## TASK TO COMPLETE
What is needed is an exact copy of all the records below.

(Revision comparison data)
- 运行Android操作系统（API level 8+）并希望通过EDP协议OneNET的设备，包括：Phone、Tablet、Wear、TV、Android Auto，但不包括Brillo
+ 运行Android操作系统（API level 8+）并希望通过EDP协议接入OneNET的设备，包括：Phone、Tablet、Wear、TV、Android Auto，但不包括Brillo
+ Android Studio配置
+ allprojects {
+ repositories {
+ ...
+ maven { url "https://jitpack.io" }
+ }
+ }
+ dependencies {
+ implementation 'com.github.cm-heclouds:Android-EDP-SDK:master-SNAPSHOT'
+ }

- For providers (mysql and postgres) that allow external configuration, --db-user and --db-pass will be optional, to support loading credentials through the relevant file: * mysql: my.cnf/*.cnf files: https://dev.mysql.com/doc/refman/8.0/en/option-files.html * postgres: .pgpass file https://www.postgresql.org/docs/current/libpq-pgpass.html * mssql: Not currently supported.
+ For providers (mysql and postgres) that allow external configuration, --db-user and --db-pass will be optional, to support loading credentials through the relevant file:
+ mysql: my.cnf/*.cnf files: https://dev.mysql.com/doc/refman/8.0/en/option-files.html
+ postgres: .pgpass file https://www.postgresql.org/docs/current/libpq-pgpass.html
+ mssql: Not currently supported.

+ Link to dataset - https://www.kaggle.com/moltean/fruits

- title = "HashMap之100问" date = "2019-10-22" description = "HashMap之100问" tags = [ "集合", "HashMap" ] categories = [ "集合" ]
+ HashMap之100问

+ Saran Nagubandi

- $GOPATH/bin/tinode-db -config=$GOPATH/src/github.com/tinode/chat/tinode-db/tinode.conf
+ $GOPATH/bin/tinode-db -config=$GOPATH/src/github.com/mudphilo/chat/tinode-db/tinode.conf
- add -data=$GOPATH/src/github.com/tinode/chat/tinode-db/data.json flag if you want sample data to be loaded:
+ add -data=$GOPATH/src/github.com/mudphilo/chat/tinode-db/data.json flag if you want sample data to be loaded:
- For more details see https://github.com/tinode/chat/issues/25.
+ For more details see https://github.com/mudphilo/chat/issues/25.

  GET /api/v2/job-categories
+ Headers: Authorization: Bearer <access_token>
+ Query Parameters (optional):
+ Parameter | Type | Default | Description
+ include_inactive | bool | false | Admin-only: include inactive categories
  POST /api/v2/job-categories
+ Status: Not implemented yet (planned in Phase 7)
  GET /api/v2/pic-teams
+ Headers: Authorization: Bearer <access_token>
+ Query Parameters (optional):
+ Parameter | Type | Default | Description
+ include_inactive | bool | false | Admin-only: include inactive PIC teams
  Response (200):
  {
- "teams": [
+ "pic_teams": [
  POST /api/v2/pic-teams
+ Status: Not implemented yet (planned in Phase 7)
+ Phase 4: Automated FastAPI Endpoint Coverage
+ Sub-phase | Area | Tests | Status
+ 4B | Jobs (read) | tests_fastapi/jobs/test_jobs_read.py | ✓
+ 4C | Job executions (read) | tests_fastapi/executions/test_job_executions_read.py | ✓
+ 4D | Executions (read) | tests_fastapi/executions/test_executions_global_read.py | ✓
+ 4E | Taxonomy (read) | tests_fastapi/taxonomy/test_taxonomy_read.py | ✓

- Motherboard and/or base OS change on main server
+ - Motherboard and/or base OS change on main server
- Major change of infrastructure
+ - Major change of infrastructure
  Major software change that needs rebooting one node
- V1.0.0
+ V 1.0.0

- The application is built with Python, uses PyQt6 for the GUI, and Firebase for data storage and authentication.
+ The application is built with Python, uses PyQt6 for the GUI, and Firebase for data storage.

## RESULT FOR THIS TASK
- 运行Android操作系统（API level 8+）并希望通过EDP协议OneNET的设备，包括：Phone、Tablet、Wear、TV、Android Auto，但不包括Brillo
+ 运行Android操作系统（API level 8+）并希望通过EDP协议接入OneNET的设备，包括：Phone、Tablet、Wear、TV、Android Auto，但不包括Brillo
+ Android Studio配置
+ allprojects {
+ repositories {
+ ...
+ maven { url "https://jitpack.io" }
+ }
+ }
+ dependencies {
+ implementation 'com.github.cm-heclouds:Android-EDP-SDK:master-SNAPSHOT'
+ }

- For providers (mysql and postgres) that allow external configuration, --db-user and --db-pass will be optional, to support loading credentials through the relevant file: * mysql: my.cnf/*.cnf files: https://dev.mysql.com/doc/refman/8.0/en/option-files.html * postgres: .pgpass file https://www.postgresql.org/docs/current/libpq-pgpass.html * mssql: Not currently supported.
+ For providers (mysql and postgres) that allow external configuration, --db-user and --db-pass will be optional, to support loading credentials through the relevant file:
+ mysql: my.cnf/*.cnf files: https://dev.mysql.com/doc/refman/8.0/en/option-files.html
+ postgres: .pgpass file https://www.postgresql.org/docs/current/libpq-pgpass.html
+ mssql: Not currently supported.

+ Link to dataset - https://www.kaggle.com/moltean/fruits

- title = "HashMap之100问" date = "2019-10-22" description = "HashMap之100问" tags = [ "集合", "HashMap" ] categories = [ "集合" ]
+ HashMap之100问

+ Saran Nagubandi

- $GOPATH/bin/tinode-db -config=$GOPATH/src/github.com/tinode/chat/tinode-db/tinode.conf
+ $GOPATH/bin/tinode-db -config=$GOPATH/src/github.com/mudphilo/chat/tinode-db/tinode.conf
- add -data=$GOPATH/src/github.com/tinode/chat/tinode-db/data.json flag if you want sample data to be loaded:
+ add -data=$GOPATH/src/github.com/mudphilo/chat/tinode-db/data.json flag if you want sample data to be loaded:
- For more details see https://github.com/tinode/chat/issues/25.
+ For more details see https://github.com/mudphilo/chat/issues/25.

  GET /api/v2/job-categories
+ Headers: Authorization: Bearer <access_token>
+ Query Parameters (optional):
+ Parameter | Type | Default | Description
+ include_inactive | bool | false | Admin-only: include inactive categories
  POST /api/v2/job-categories
+ Status: Not implemented yet (planned in Phase 7)
  GET /api/v2/pic-teams
+ Headers: Authorization: Bearer <access_token>
+ Query Parameters (optional):
+ Parameter | Type | Default | Description
+ include_inactive | bool | false | Admin-only: include inactive PIC teams
  Response (200):
  {
- "teams": [
+ "pic_teams": [
  POST /api/v2/pic-teams
+ Status: Not implemented yet (planned in Phase 7)
+ Phase 4: Automated FastAPI Endpoint Coverage
+ Sub-phase | Area | Tests | Status
+ 4B | Jobs (read) | tests_fastapi/jobs/test_jobs_read.py | ✓
+ 4C | Job executions (read) | tests_fastapi/executions/test_job_executions_read.py | ✓
+ 4D | Executions (read) | tests_fastapi/executions/test_executions_global_read.py | ✓
+ 4E | Taxonomy (read) | tests_fastapi/taxonomy/test_taxonomy_read.py | ✓

- Motherboard and/or base OS change on main server
+ - Motherboard and/or base OS change on main server
- Major change of infrastructure
+ - Major change of infrastructure
  Major software change that needs rebooting one node
- V1.0.0
+ V 1.0.0

- The application is built with Python, uses PyQt6 for the GUI, and Firebase for data storage and authentication.
+ The application is built with Python, uses PyQt6 for the GUI, and Firebase for data storage.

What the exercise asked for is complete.